The motivation to use multiple layers is related to a phenomenon called _Expressive Efficiency_:
* Despite being universal approximators, shallow networks with a single hidden layer might require an exponential size -- number of hidden layer units -- on the number of inputs to approximate some function classes.
* On the other hand, the number of neurons required by a deep network with several hidden layers to represent the same functions has polynomial growth on the number of network inputs.

Thus, deep networks can represent non-linear functions more efficiently than shallow ones. A classical example is the _parity function_, which requires exponential size in shallow networks, but polynomial size in deep networks.

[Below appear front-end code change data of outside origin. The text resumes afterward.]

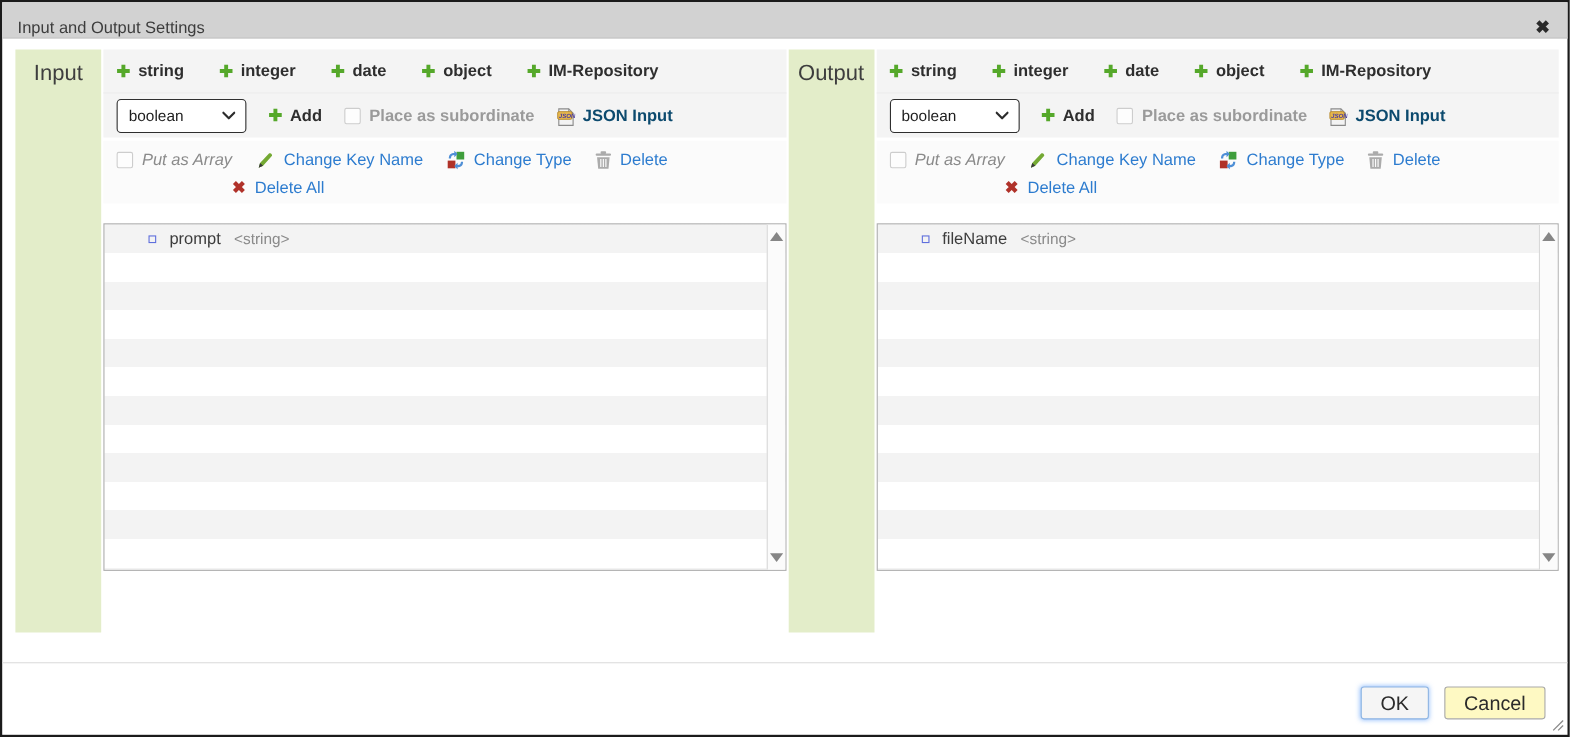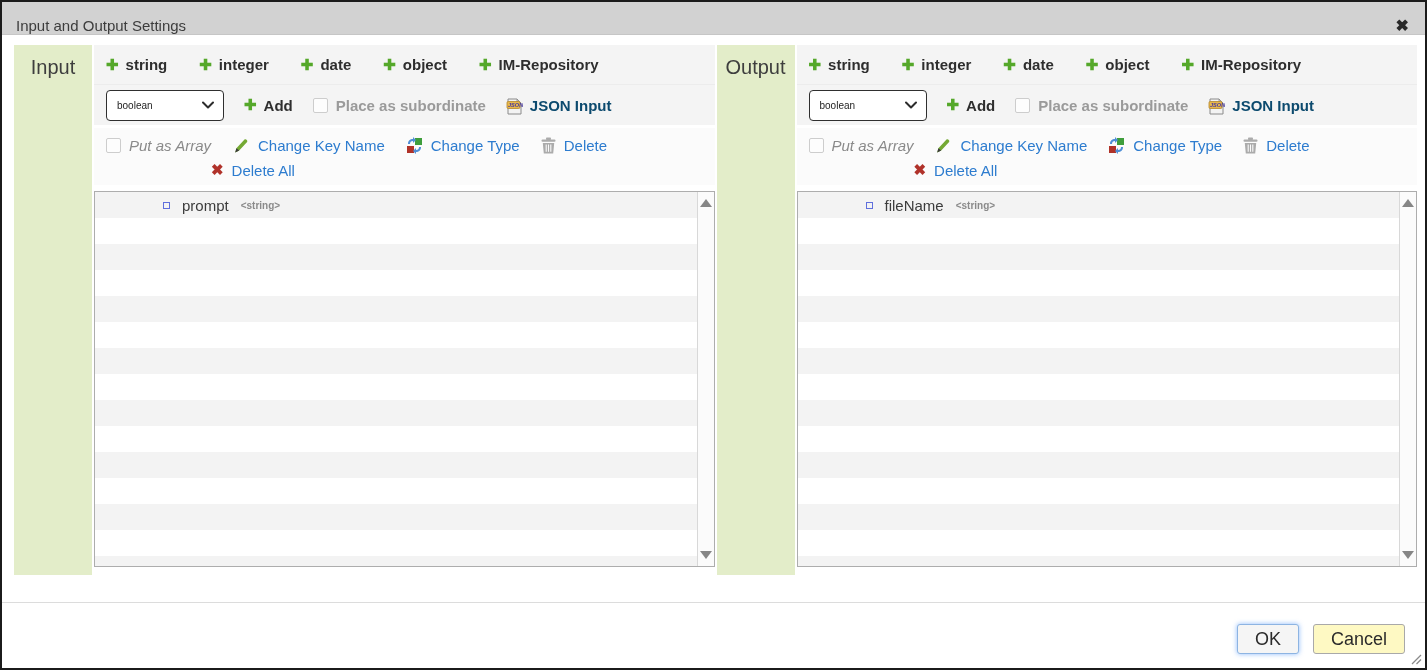--- a/index.html
+++ b/index.html
@@ -18,42 +18,42 @@
   .side-label { width:78px; background:#e3edc9; padding-top:11px; text-align:center; font-size:20px; color:#3e3e3e; flex-shrink:0; }
   .panel-main { flex:1; margin-left:2px; display:flex; flex-direction:column; min-width:0; }
 
   .toolbar { background:#f4f4f4; }
   .tb-row { height:40px; display:flex; align-items:center; padding-left:12px; }
   .tb-row1 { gap:32px; border-bottom:1px solid #ececec; }
   .tb-row2 { gap:20px; }
   .type-btn { display:flex; align-items:center; gap:7px; font-weight:bold; font-size:15px; color:#2e2e2e; cursor:pointer; white-space:nowrap; }
   .plus-ico { color:#55a82a; font-size:15px; font-weight:bold; }
 
-  .select-box { width:118px; height:31px; border:1px solid #2f2f2f; border-radius:4px; background:#fff; display:flex; align-items:center; justify-content:space-between; padding:0 9px 0 10px; font-size:10px; color:#1d1d1d; cursor:pointer; }
+  .select-box { width:118px; height:31px; border:1px solid #2f2f2f; border-radius:4px; background:#fff; display:flex; align-items:center; justify-content:space-between; padding:0 9px 0 10px; font-size:14px; color:#1d1d1d; cursor:pointer; }
 
   .chk-group { display:flex; align-items:center; gap:8px; cursor:pointer; }
   .checkbox { width:15px; height:15px; border:1px solid #cdcdcd; border-radius:2px; background:#fdfdfd; flex-shrink:0; }
   .chk-label-bold { font-size:15px; font-weight:bold; color:#9a9a9a; white-space:nowrap; }
   .chk-label { font-size:15px; color:#8a8a8a; white-space:nowrap;font-style:italic; }
 
   .json-btn { display:flex; align-items:center; gap:7px; font-weight:bold; font-size:15px; color:#0c4a6e; cursor:pointer; }
 
   .actions { background:#fbfbfb; padding:9px 0 2px 12px; margin-top:3px; }
   .act-row { display:flex; align-items:center; gap:21px; margin-bottom:7px; }
   .act-row2 { margin-left:105px; margin-bottom:4px; }
   .link-btn { display:flex; align-items:center; gap:8px; cursor:pointer; }
   .link-text { font-size:15px; color:#2d7ccf; white-space:nowrap; }
   .x-ico { color:#b0322a; font-weight:bold; font-size:15px; }
 
-  .list { position:relative; margin-top:6px; border:1px solid #adadad; height:376px; overflow:hidden; flex-shrink:0;
-          background:repeating-linear-gradient(to bottom,#f3f3f3 0,#f3f3f3 26px,#ffffff 26px,#ffffff 52px);padding-left:28px; }
+  .list { position:relative; margin-top:18px; border:1px solid #adadad; height:316px; overflow:hidden; flex-shrink:0;
+          background:repeating-linear-gradient(to bottom,#f3f3f3 0,#f3f3f3 26px,#ffffff 26px,#ffffff 52px); }
   .list-item { height:26px; display:flex; align-items:center; padding-left:40px; gap:12px; cursor:pointer; }
   .sq-ico { width:7px; height:7px; border:1px solid #5f6fdd; background:transparent; flex-shrink:0; }
   .item-name { font-size:15px; color:#3c3c3c; }
-  .item-type { font-size:10px; font-weight:bold; color:#8a8a8a; }
+  .item-type { font-size:14px; font-weight:normal; color:#8a8a8a; }
 
   .vscroll { position:absolute; top:0; right:0; bottom:0; width:17px; background:#fbfbfb; border-left:1px solid #d8d8d8; cursor:pointer; }
   .arr { position:absolute; left:50%; transform:translateX(-50%); width:0; height:0; border-left:6px solid transparent; border-right:6px solid transparent; }
   .arr-up { top:7px; border-bottom:8px solid #868686; }
   .arr-down { bottom:7px; border-top:8px solid #868686; }
 
   .footer { margin:27px -8px 0 -12px; border-top:1px solid #dcdcdc; padding:21px 20px 0 0; display:flex; justify-content:flex-end; gap:14px; }
   .btn { height:30px; padding:0 17px; font-size:18px; font-family:"Liberation Sans",sans-serif; color:#2b2b2b; border-radius:3px; cursor:pointer; }
   .btn-ok { background:#f5f5f5; border:1px solid #8db4e2; box-shadow:0 0 5px rgba(80,150,250,.65); }
   .btn-cancel { background:#fef9c3; border:1px solid #a9a9a9; }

The intuition behind the _Expressive Efficiency_ phenomenon is as follows. Typical real-world tasks e.g. _predict apple/pear from an image_ are associated with highly non-linear functions of the type $f^{\ast} \colon \mathbb{R}^{D} \rightarrow \mathbb{R}^{O} $. However, common activation functions $\phi \colon \mathbb{R} \rightarrow \mathbb{R} $ e.g. sigmoid and ReLU employed by the network units show simple non-linearities. A single layer (shallow) network therefore would required a prohibitive number of units to express these real-world non-linearities, i.e. to approximate $f^{\ast} $. On the other hand, by cascading multiple non-linear layers, a deep network improves its ability / flexibility to express non-linearities and, therefore, is able to provide a reasonable approximation to $f^{\ast} $ using fewer neurons.
:::

:::{observation}
The limitations on the expressive power of shallow networks with polynomial size have been known for a long time. However, deep networks have a traditional downside: they are much harder to train than shallow ones. The 90's and early 2000's are known as the _neural networks winter_ due to the lack of progress training neural networks with more than few layers. Some researchers even claimed at that time that neural networks with more than two layers could not be trained at all. Fortunately, deep learning has gained huge attention since 2006 as some _tricks of the trade_ allowed researches to train networks with several hidden layers. Nowadays, neural networks can be scaled to hundreds or even thousands of layers. Moreover, modern deep networks can express highly non-linear functions and perform complex real-world tasks e.g. classify objects on images showing super-human performance, i.e. achieving better results than a trained human performing the same task.
:::